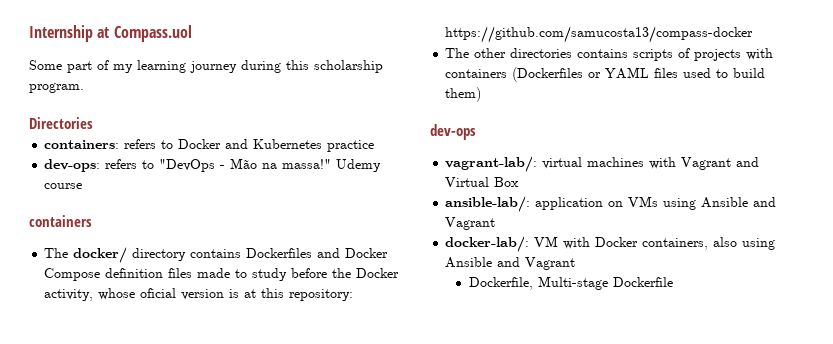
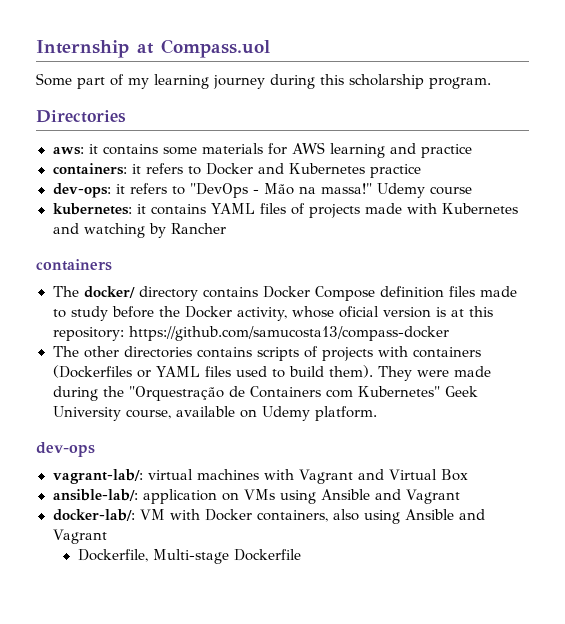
(93, 123) none -> [52,142,473,158] // aws: it contains some materials for AWS learning and practice
(120, 144) none -> [131,164,141,174] it
(101, 165) none -> [115,184,125,194] it
(83, 186) none -> [52,203,519,218] [52,223,226,238] // kubernetes: it contains YAML files of projects made with Kubernetes and watching by Rancher
[246,248,341,258] Dockerfiles and -> (258, 292) none
[445,87,482,102] them) -> [329,365,492,381] [52,386,478,401] [52,406,377,421] them). They were made during the "Orquestração de Containers com Kubernetes" Geek University course, available on Udemy platform.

Exercise directions => Give again the closing portion of the entries, from the line with "[246,248,341,258] Dockerfiles and" through the last line. Keep it exact and add nothing.

Answer =>
[246,248,341,258] Dockerfiles and -> (258, 292) none
[445,87,482,102] them) -> [329,365,492,381] [52,386,478,401] [52,406,377,421] them). They were made during the "Orquestração de Containers com Kubernetes" Geek University course, available on Udemy platform.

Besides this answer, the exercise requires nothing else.